UK government’s new GCS spinners can’t tell the difference between strategy and operations

The UK coalition government, which has managed to get its communications knickers in a fine old twist, is having a belated go at sorting things out with the formation of a new ‘centralised’ Government Communications Service.

This, presumably, takes on some of the duties of the widely reviled Government Procurement Service whose antics drove even the normally quiescent IPA into a paroxysm of something like rage recently, resulting in an open letter to government spinners telling them to stop behaving like prats by running reverse price auctions and the like.

Unknown-8The new GCS is headed by Alex Aiken (left), a former local government PR and Tory apparatchik who seems to have little or no experience dealing with ad agencies, unlike his predecessor Mark Lund (now at the Now agency) who headed the COI.
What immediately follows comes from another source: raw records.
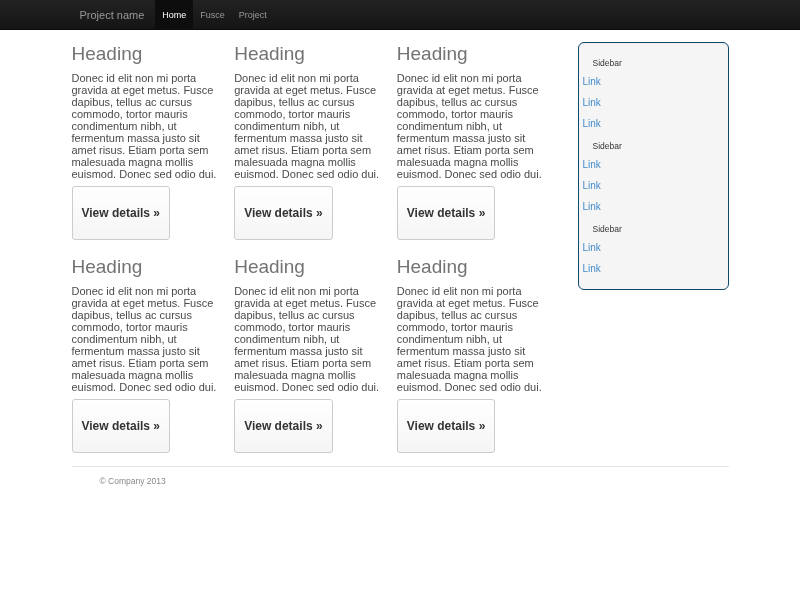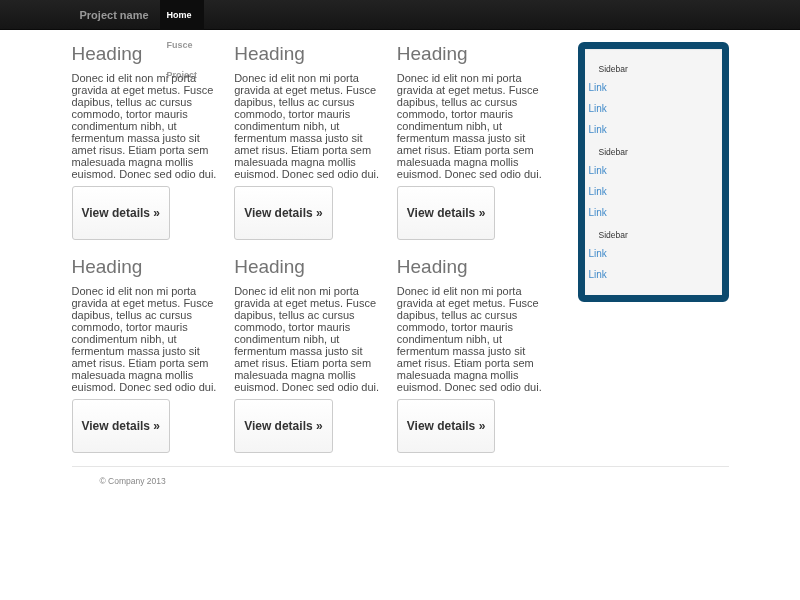--- a/index.html
+++ b/index.html
@@ -16,7 +16,7 @@
     background:linear-gradient(#222,#151515);
     border-bottom:1px solid #0a0a0a;
   }
-  .navbar .container { display:flex; align-items:stretch; height:30px;font-weight:bold; }
+  .navbar .container { display:flex; align-items:stretch; height:30px; }
   .navbar-brand {
     color:#999; font-size:11px; line-height:30px; padding:0 8px;
     text-decoration:none; display:block;

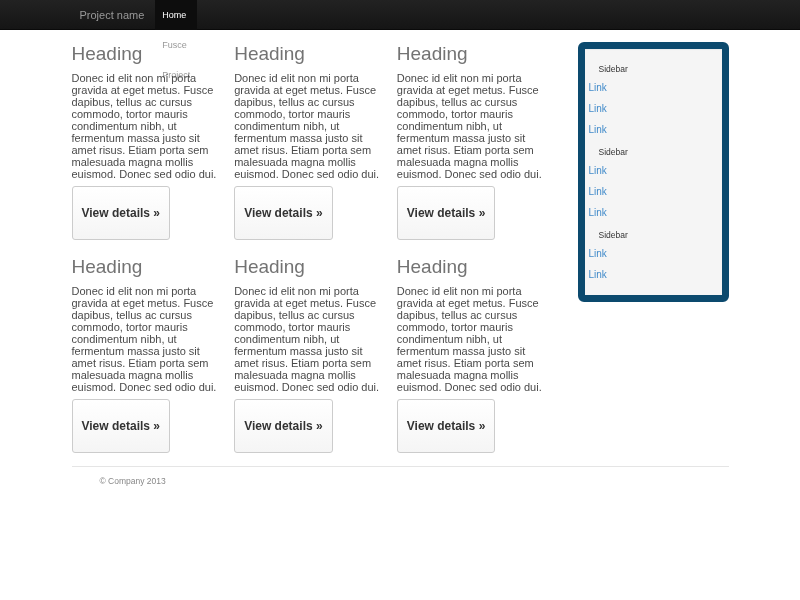--- a/index.html
+++ b/index.html
@@ -21,7 +21,7 @@
     color:#999; font-size:11px; line-height:30px; padding:0 8px;
     text-decoration:none; display:block;
   }
-  .navbar-nav { display:flex; list-style:none; margin-left:3px;flex-direction:column; }
+  .navbar-nav { display:flex; list-style:none; margin-left:3px; }
   .navbar-nav a {
     display:block; color:#999; font-size:9px; line-height:30px;
     padding:0 7px; text-decoration:none;

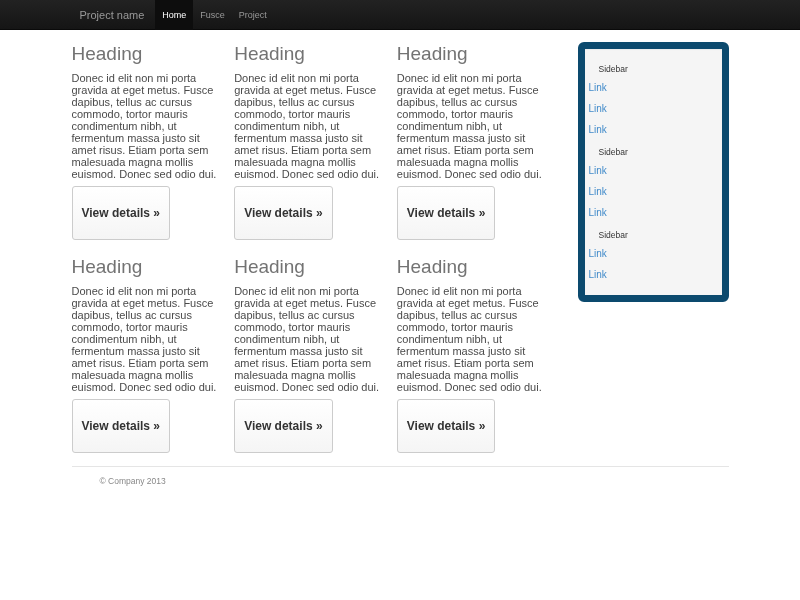--- a/index.html
+++ b/index.html
@@ -63,7 +63,7 @@
 
   
   .sidebar-well {
-    background:#f5f5f5; border:7px solid #0c4a6e; border-radius:6px;
+    background:#f5f5f5; border:1px solid #0c4a6e; border-radius:6px;
     padding:8px 0 10px;
     box-shadow:inset 0 1px 1px rgba(0,0,0,0.04);
   }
Aiken says:”We have learnt that government communications is operationally excellent, but strategically challenged. We need to do more on the strategy side and put everyone in a room, to find out what works best.”

And: “The evaluation just wasn’t there. People were doing something because they believed it had impact, but they didn’t do the critical thing and ask what worked. They didn’t think through objective strategy, implementation and evaluation.”
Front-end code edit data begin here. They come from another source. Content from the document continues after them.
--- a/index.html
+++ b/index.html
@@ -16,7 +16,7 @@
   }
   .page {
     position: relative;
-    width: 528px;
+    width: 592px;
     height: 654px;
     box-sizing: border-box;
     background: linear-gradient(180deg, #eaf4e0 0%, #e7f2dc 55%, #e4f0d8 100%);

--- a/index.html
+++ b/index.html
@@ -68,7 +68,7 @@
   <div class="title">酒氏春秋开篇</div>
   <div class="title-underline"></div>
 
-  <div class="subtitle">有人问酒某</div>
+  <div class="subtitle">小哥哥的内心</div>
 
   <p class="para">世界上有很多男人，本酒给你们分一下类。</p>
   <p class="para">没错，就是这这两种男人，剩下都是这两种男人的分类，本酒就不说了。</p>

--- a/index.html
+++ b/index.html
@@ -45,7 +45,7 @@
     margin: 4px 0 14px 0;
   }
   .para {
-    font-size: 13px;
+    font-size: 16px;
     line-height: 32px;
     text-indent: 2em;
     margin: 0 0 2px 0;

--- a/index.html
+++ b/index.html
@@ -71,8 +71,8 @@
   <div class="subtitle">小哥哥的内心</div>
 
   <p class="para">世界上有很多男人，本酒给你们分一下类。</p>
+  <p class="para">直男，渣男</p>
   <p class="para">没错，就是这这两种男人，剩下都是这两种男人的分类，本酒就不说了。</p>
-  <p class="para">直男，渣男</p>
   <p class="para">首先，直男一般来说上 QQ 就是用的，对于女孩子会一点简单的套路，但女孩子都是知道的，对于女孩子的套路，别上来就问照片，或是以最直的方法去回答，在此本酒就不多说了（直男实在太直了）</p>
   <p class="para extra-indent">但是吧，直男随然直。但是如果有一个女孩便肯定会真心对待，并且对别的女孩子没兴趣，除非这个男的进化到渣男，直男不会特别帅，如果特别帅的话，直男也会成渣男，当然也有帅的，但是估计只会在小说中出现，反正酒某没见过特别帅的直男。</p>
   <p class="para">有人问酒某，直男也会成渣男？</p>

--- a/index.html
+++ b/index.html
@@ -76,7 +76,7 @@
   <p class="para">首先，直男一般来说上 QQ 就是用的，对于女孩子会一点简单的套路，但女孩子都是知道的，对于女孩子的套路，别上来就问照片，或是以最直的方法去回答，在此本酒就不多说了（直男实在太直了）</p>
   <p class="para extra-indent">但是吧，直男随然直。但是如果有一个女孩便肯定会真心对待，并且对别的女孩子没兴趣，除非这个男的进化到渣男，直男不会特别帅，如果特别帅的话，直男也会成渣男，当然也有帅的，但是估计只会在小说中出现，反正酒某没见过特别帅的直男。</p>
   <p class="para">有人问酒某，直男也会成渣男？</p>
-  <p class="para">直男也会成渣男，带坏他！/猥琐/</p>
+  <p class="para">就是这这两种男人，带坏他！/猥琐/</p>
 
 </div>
And: “I want to develop a much closer relationship [with agencies]. We will meet with them and discuss how things are working for them, technical issues about how we procure, and to ask whether we are creating good work professionally and if campaigns are working.”

And, just in case you’re not confused enough already, his sidekick Sam Lister, Department of Health director of communications, adds: “In parts of government there has traditionally been too much of a silo mentality. We all need to be aware of the cross-government context within which we work. No government department is an island unto itself.”

Er, quite so Sam.

It’s more than debatable that government communications are operationally excellent, as Aiken claims, although we won’t dispute that they’re strategically challenged (although solving this might take more than chucking some people in a room). But the things agencies are complaining about, like unfair selection procedures and pricing issues, are operational not strategic.

If Aiken can’t tell the difference, there’s not much chance of the super-dooper Government Communication Service being any better than its dismal predecessor.